Last semester I was translating a small, lovely book all about winter, December by Alexander Kluge and Gerhard Richter. Each day in December gets its own short story, with a few (like the 6th, 10th, and 18th) getting more than one; each story takes place in a different year, though most revolve around WWII or German Unification in 1989. My favorite story is the 30th of December, 1940, in which the son of a rabbi and his friend, who have escaped from Germany to England, sit on the banks of the Cam in the middle of the night, discussing the death of Abel. In the course of this discussion, they introduce the idea of two incompatible wills: the Sommerwille (the will of summer) and the Winterwille (the will of winter). They agree, in a roundabout and Talmudic sort of way, that what it is possible — and perhaps inevitable — to want in summer evaporates in winter, and vice versa. They also agree that evil is nothing but a displaced or “untimely good.”

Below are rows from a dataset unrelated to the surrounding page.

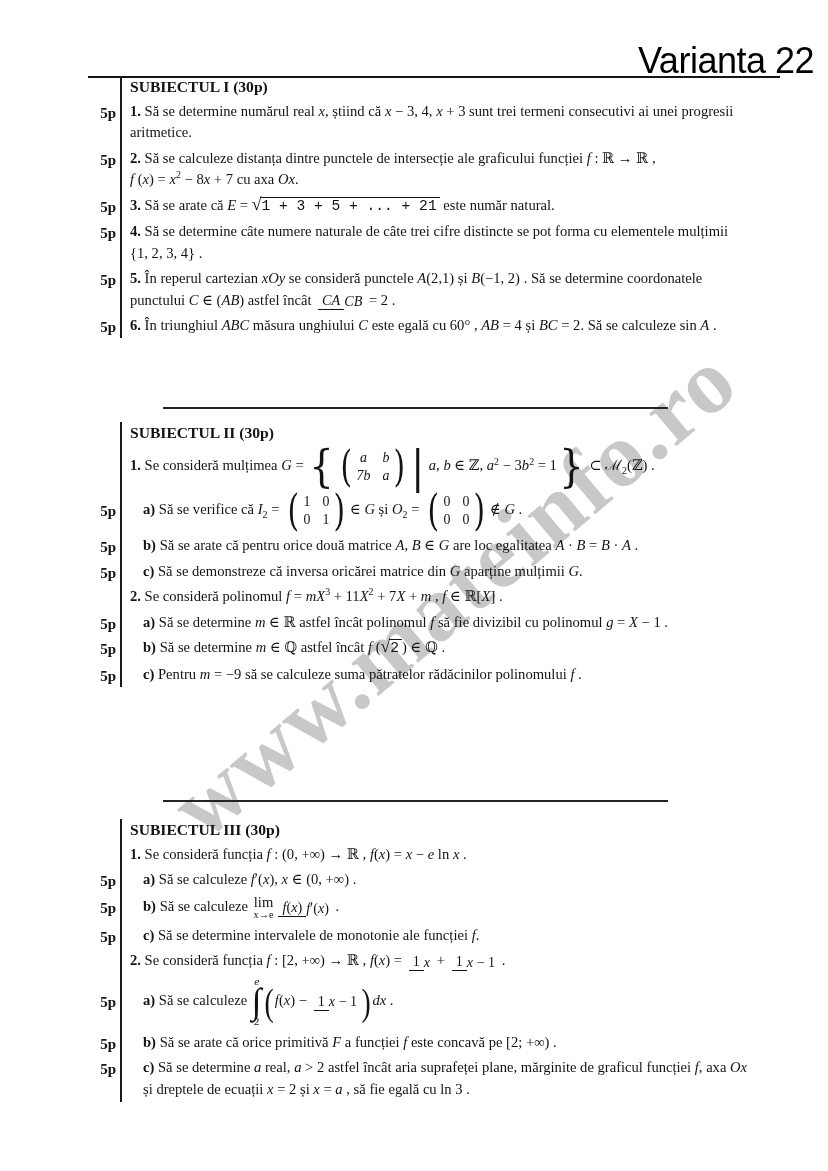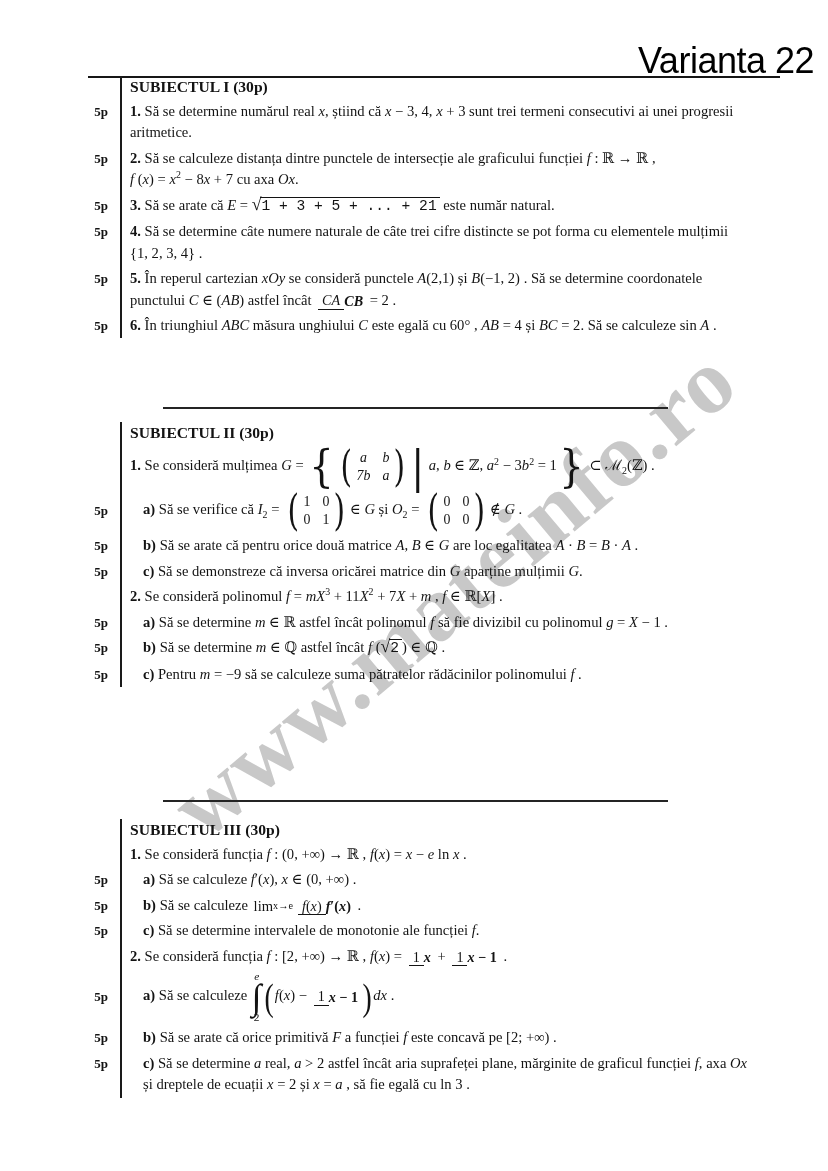--- a/index.html
+++ b/index.html
@@ -28,7 +28,7 @@
   .sec-title{font-weight:bold;font-size:15.6px;padding:2px 0 3px 0;}
   .row{position:relative;padding:2px 0;line-height:1.47;}
   .row.indent{padding-left:13px;}
-  .pts{position:absolute;left:-44px;top:3px;width:30px;text-align:center;font-weight:bold;font-size:13px;}
+  .pts{position:absolute;left:-44px;top:3px;width:30px;text-align:right;font-weight:bold;font-size:15px;}
   .row.vc .pts{top:50%;transform:translateY(-52%);}
   .body{min-height:1em;}
   i{font-style:italic;}

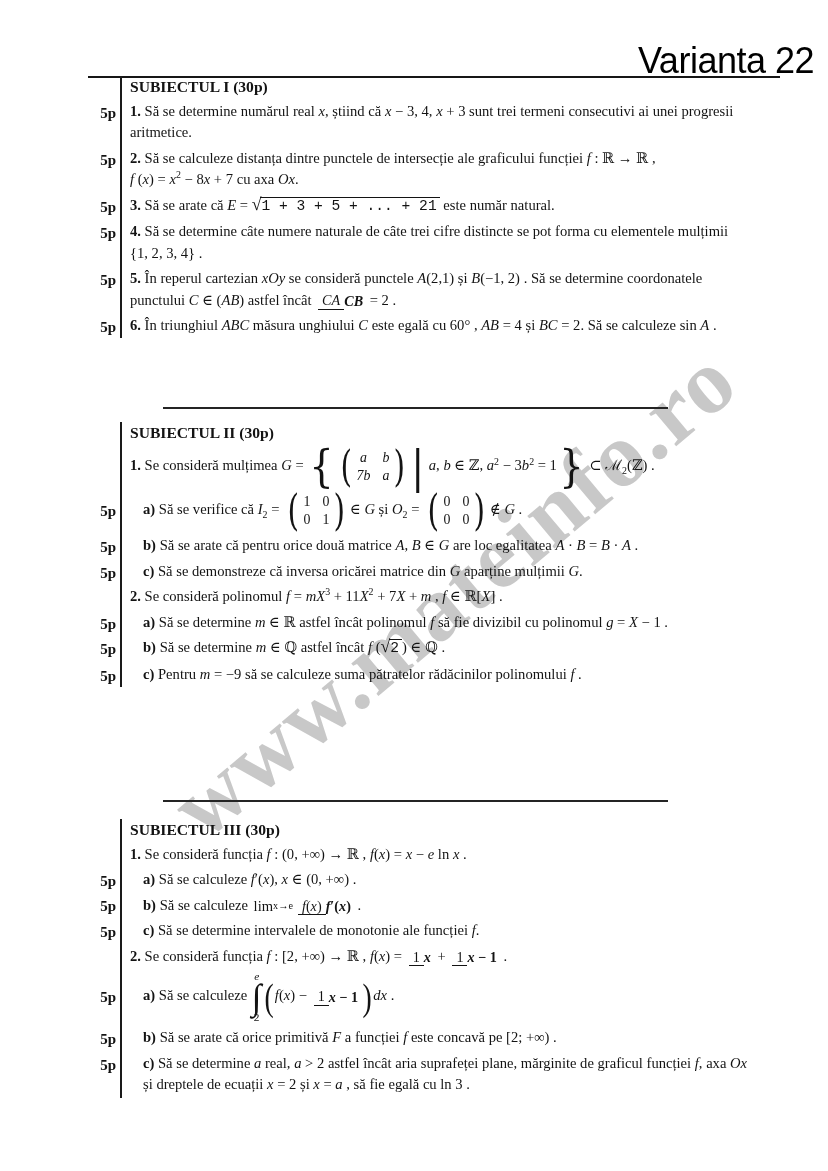--- a/index.html
+++ b/index.html
@@ -38,7 +38,7 @@
   
   .frac{display:inline-flex;flex-direction:row;align-items:center;vertical-align:middle;margin:0 3px;line-height:1.18;font-size:0.97em;}
   .fn{border-bottom:1.3px solid #131313;padding:0 4px 0px;}
-  .fd{padding-top:0px;font-weight:bold;}
+  .fd{padding-top:0px;}
   
   .sqrt{white-space:nowrap;}
   .rad{font-size:1.22em;line-height:1;margin-right:-1px;}

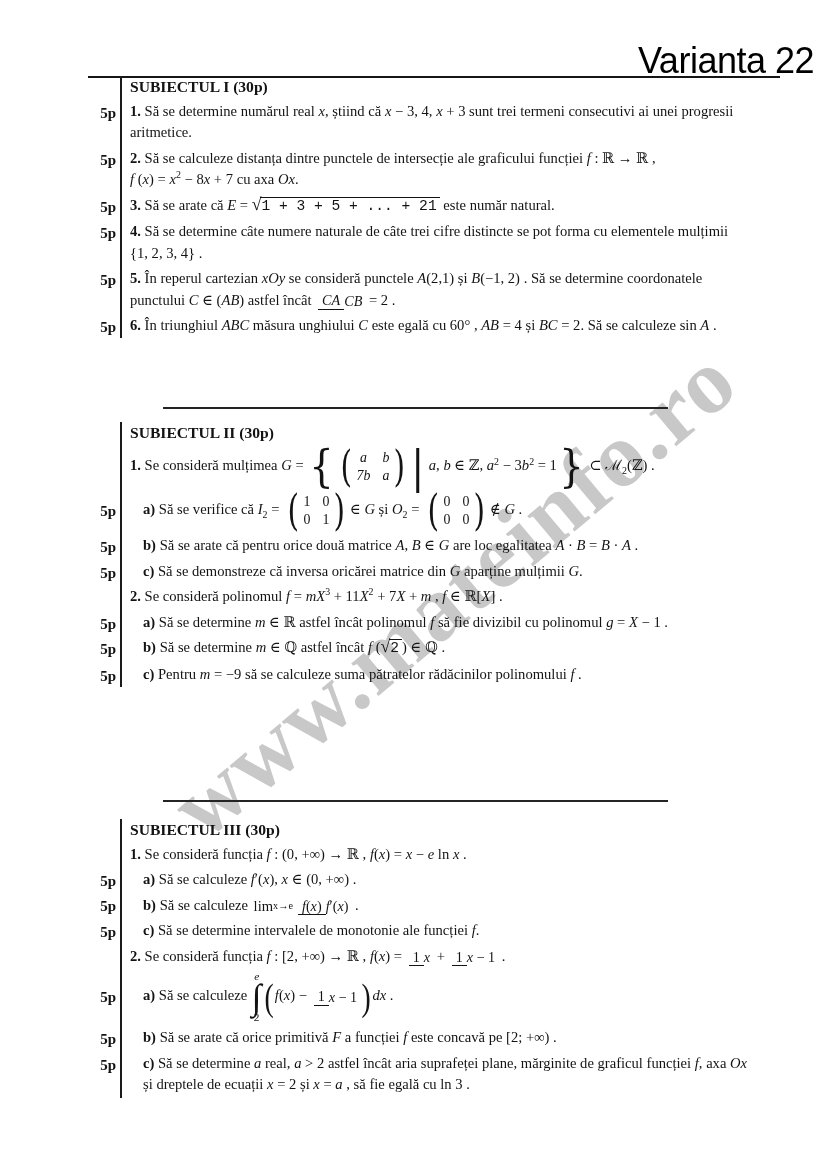--- a/index.html
+++ b/index.html
@@ -51,7 +51,7 @@
   .bigd{font-size:3.1em;font-weight:300;line-height:0;vertical-align:middle;font-family:"DejaVu Serif",serif;display:inline-block;transform:scaleX(0.85);}
   .bigp{font-size:2.1em;font-weight:300;line-height:0;vertical-align:middle;display:inline-block;transform:scaleY(1.25) scaleX(0.9);margin:0 1px;}
   
-  .lim{display:inline-flex;align-items:center;vertical-align:middle;line-height:1.05;margin:0 2px;}
+  .lim{display:inline-flex;flex-direction:column;align-items:center;vertical-align:middle;line-height:1.05;margin:0 2px;}
   .limsub{font-size:0.7em;}
   
   .intg{display:inline-flex;flex-direction:column;align-items:center;vertical-align:middle;line-height:1;margin:0 1px;}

Their conversation is in many ways a strange tangle, and actually there are large chunks of it that I don’t understand, but I merely want to use this reasoning to defend winter from its gloomy reputation as the dark and deadly season. There is a good in winter, even if it seems a misplaced one (a misplaced turning of the year, or a misplaced celebration of light); more importantly, there is a type of thought — the kind that requires an intact, that is to say unmelted, brain — which is possible only in winter. 

It’s that lack of yapping. That’s what does it for me.